▸ **Supplied entries**
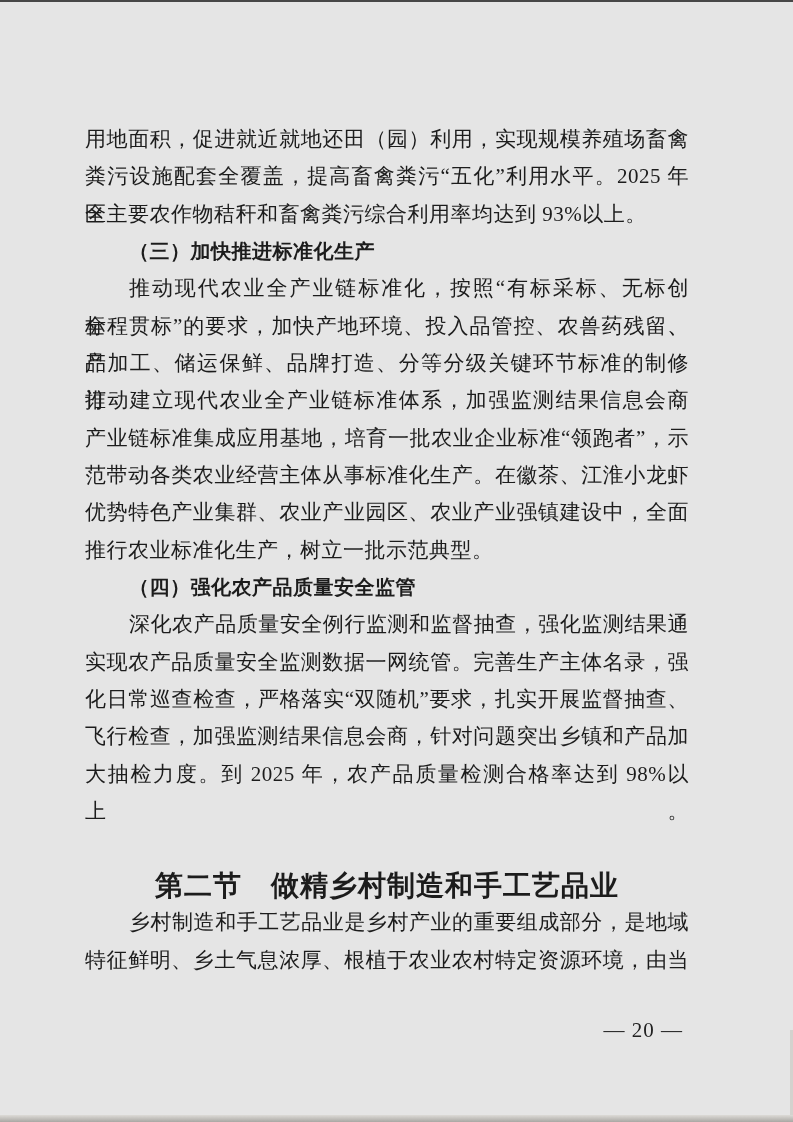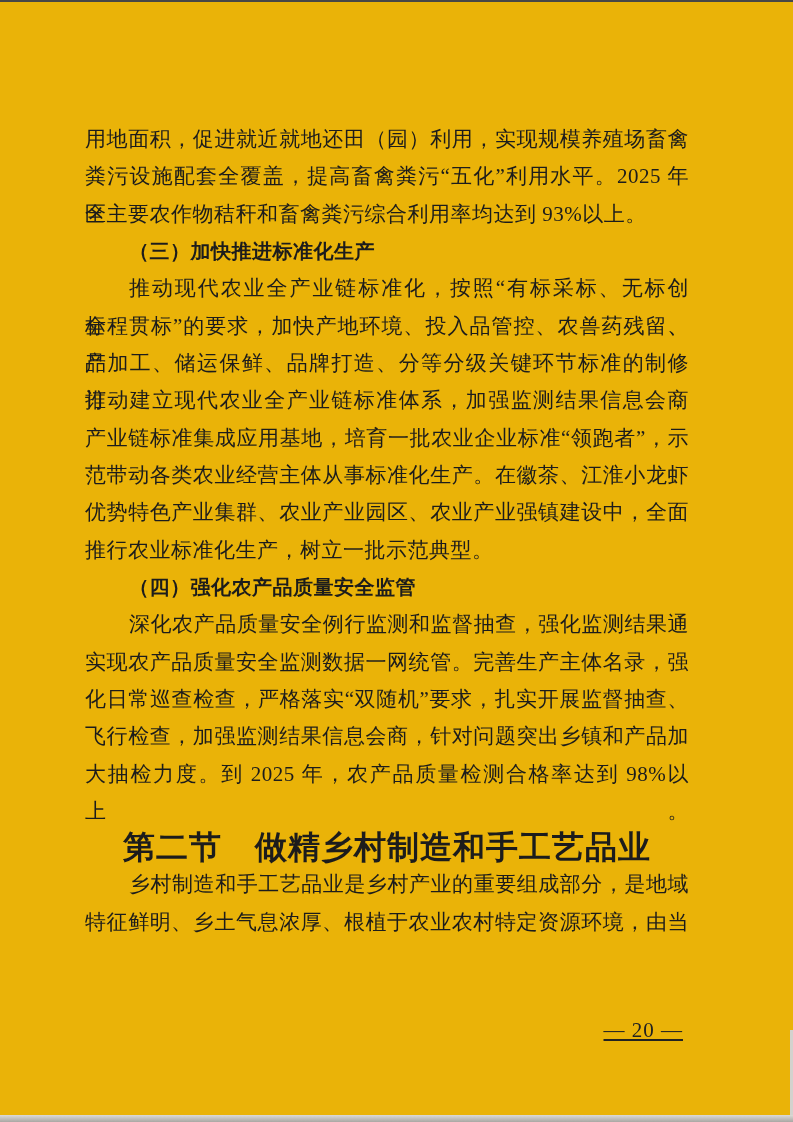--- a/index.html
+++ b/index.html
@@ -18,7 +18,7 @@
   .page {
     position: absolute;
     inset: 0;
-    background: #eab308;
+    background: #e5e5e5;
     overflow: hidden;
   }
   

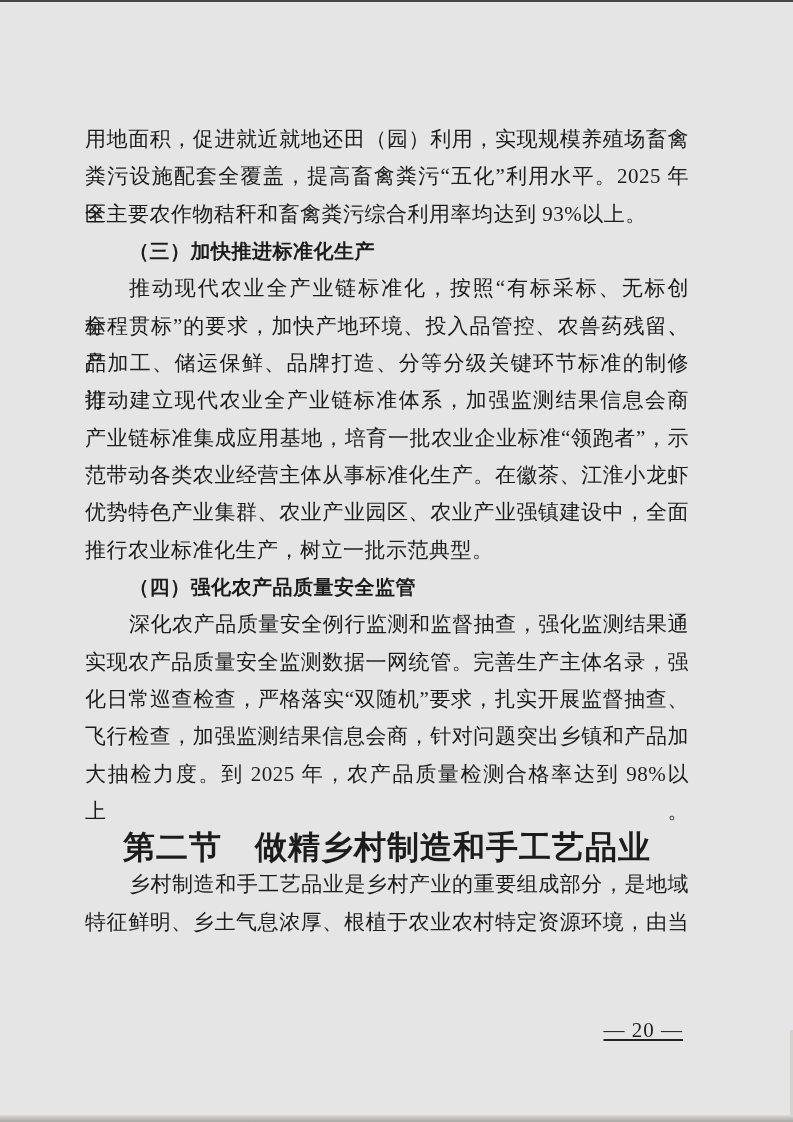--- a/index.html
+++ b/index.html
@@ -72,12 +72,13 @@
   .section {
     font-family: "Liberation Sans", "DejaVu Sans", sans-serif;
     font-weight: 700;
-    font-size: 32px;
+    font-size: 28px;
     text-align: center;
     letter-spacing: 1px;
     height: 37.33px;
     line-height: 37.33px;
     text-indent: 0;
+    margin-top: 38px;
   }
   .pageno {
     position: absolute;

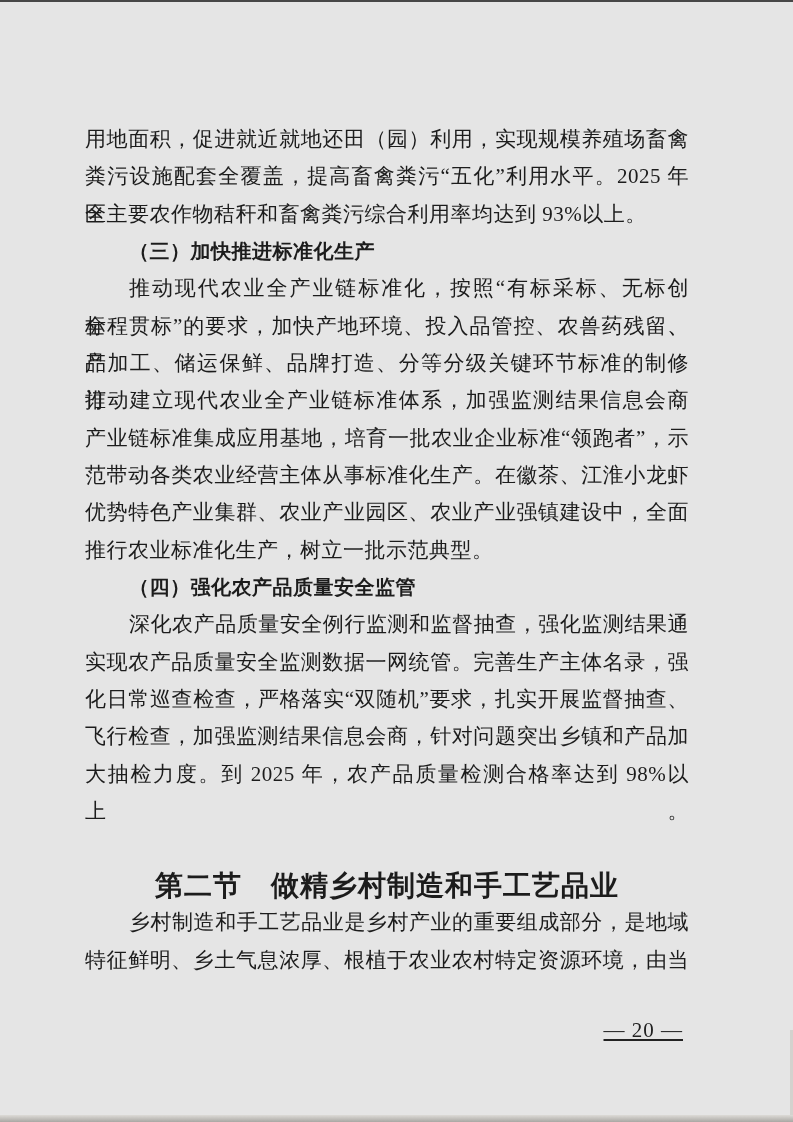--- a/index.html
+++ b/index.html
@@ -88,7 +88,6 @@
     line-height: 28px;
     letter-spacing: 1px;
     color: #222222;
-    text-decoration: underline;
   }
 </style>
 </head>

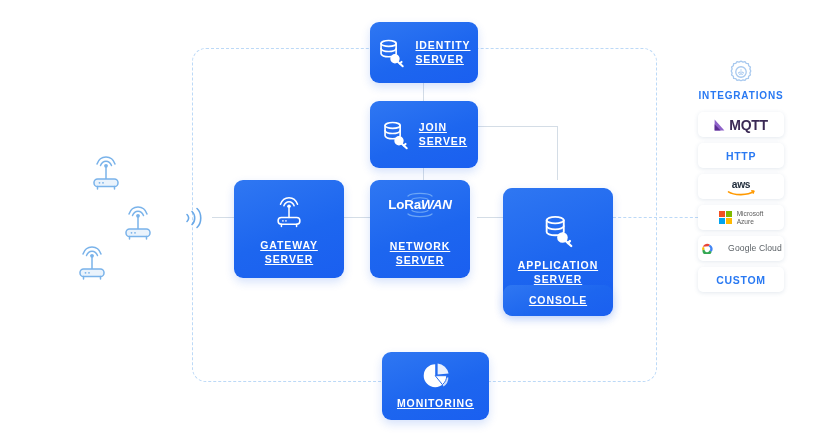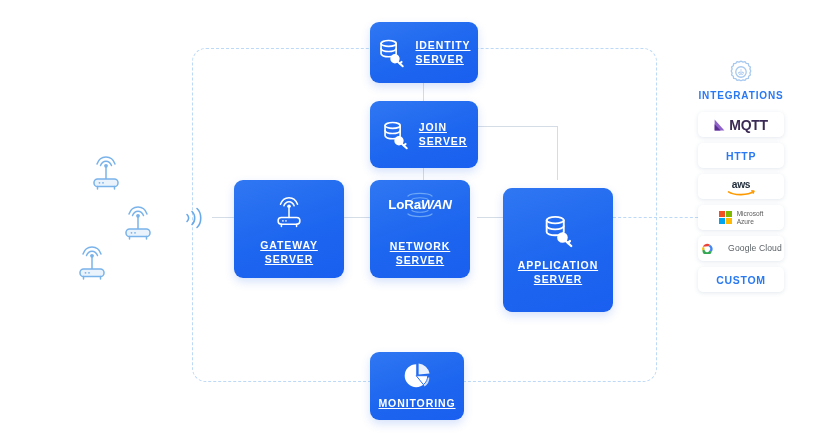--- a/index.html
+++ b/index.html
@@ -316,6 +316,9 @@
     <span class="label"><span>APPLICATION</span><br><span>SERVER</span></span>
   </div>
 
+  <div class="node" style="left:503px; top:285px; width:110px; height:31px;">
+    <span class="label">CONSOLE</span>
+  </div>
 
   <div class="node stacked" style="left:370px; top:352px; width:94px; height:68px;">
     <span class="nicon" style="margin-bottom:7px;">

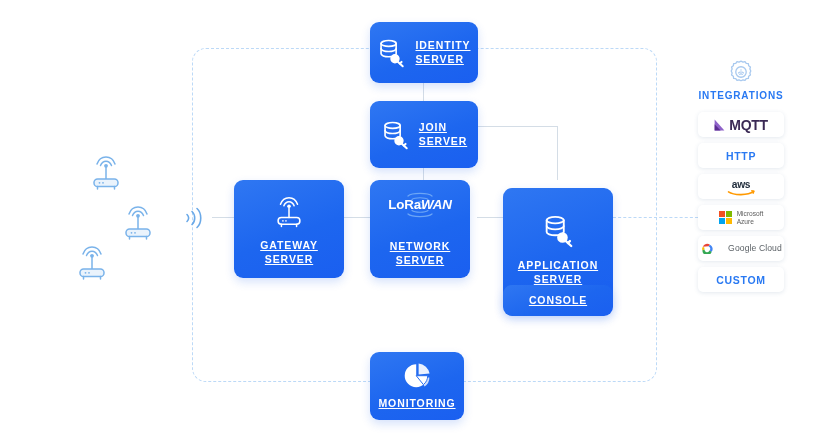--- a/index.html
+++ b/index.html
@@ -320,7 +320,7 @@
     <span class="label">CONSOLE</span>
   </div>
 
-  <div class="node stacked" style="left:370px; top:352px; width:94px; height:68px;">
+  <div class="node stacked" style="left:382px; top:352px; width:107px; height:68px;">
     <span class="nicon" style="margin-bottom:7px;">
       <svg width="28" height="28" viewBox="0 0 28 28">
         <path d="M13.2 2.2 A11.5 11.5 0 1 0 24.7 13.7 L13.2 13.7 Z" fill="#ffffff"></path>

▸ **Prompt**
Determine how many lines of the listing above hold the word "node". Report that number without anything else.

▸ **Response below**
4